As far as John R. Johnson was concerned, “that was the end of Easter Sunday.” Johnson, another neighbor, told his 9-year-old daughter to stay inside while what he described as a “prison-yard break” — a large film crew, many of its members covered in tattoos — entered the iron gates of the house in the 3600 block of Hayvenhurst.

“prison-year break”? What does that mean? Were people climbing over fences or digging tunnels? The phrase implies the people commented on are criminals and deserves explanation. What’s the fact that ‘many’ of the crew members had tattoos got to do with anything? Are we supposed to be judging them as we were the “scantily clad” women?

Outraged, Johnson called the city seeking to shut the porn shoot down. But everything, he was told, was perfectly legal.

Okay - so no laws were broken and this was just wacky neighbors upset over nothing right?

In any given year, about 3,900 adult films are shot in Los Angeles, according to industry estimates. As with any other shoot, those films are supposed to obtain permits from the city. But the city doesn’t restrict the content of the projects it approves.

Supposed to obtain permits? They did obtain permits so why suggest they didn’t? Why not point out that the city has no legal right to contravene the First Ammendment and that’s why they can’t control the content of shoots that aren’t obscene.

Which means that if one of your neighbors decides, as Johnson’s did, to rent out his house for the filming of “The Alphabet” — in which sexual acts are performed in alphabetical order by 21-year-old identical twins — there’s not much you can do to stop him.

Hoffman’s now implying incest was part of the shoot but in mainstream porn twins never perform with each other directly. This aside will lead many readers to believe that incest was being shot when that’s clearly not the case.

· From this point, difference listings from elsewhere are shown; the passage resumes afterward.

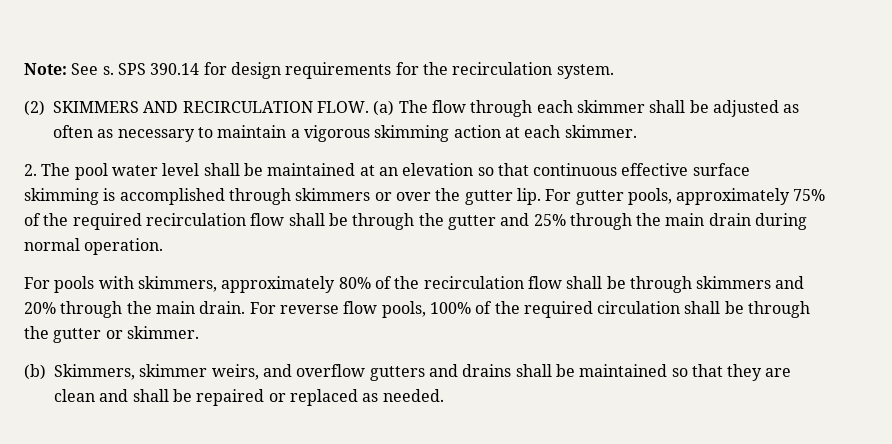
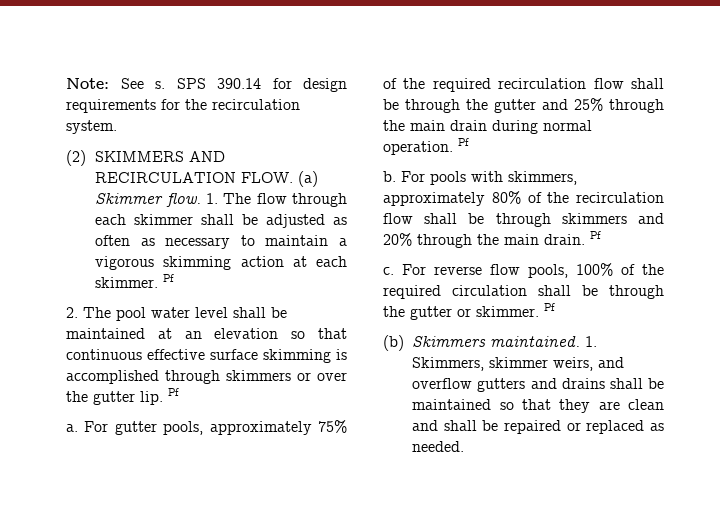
- (a) The flow through each skimmer shall be adjusted as often as necessary to maintain a vigorous skimming action at each skimmer.
+ (a) Skimmer flow. 1. The flow through each skimmer shall be adjusted as often as necessary to maintain a vigorous skimming action at each skimmer. Pf
- 2. The pool water level shall be maintained at an elevation so that continuous effective surface skimming is accomplished through skimmers or over the gutter lip.
+ 2. The pool water level shall be maintained at an elevation so that continuous effective surface skimming is accomplished through skimmers or over the gutter lip. Pf
+ a.
- For gutter pools, approximately 75% of the required recirculation flow shall be through the gutter and 25% through the main drain during normal operation.
- For pools with skimmers, approximately 80% of the recirculation flow shall be through skimmers and 20% through the main drain.
+ For gutter pools, approximately 75% of the required recirculation flow shall be through the gutter and 25% through the main drain during normal operation. Pf
+ b. For pools with skimmers, approximately 80% of the recirculation flow shall be through skimmers and 20% through the main drain. Pf
+ c.
- For reverse flow pools, 100% of the required circulation shall be through the gutter or skimmer.
+ For reverse flow pools, 100% of the required circulation shall be through the gutter or skimmer. Pf
- (b) Skimmers, skimmer weirs, and overflow gutters and drains shall be maintained so that they are clean and shall be repaired or replaced as needed.
+ (b) Skimmers maintained. 1. Skimmers, skimmer weirs, and overflow gutters and drains shall be maintained so that they are clean and shall be repaired or replaced as needed.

Many in L.A. have endured film shoots in their neighborhoods and know the infuriation of traffic congestion and sidewalks swarming with self-important production crews. But along with the hassle often comes a little cachet — if you lived in a dump, chances are they wouldn’t be shooting a romantic comedy or luxury-car commercial next door.

When the call sheet calls for neither witty patter nor rich Corinthian leather but instead for orgiastic sex, cachet isn’t what the neighbors talk about. Morality, their children’s physical safety, property values — those are the topics on many people’s minds.

How is children’s safety compromised by a porn shoot in a house across the street? How are property values affected? Why isn’t Hoffman questioning these assumptions or supplying any facts?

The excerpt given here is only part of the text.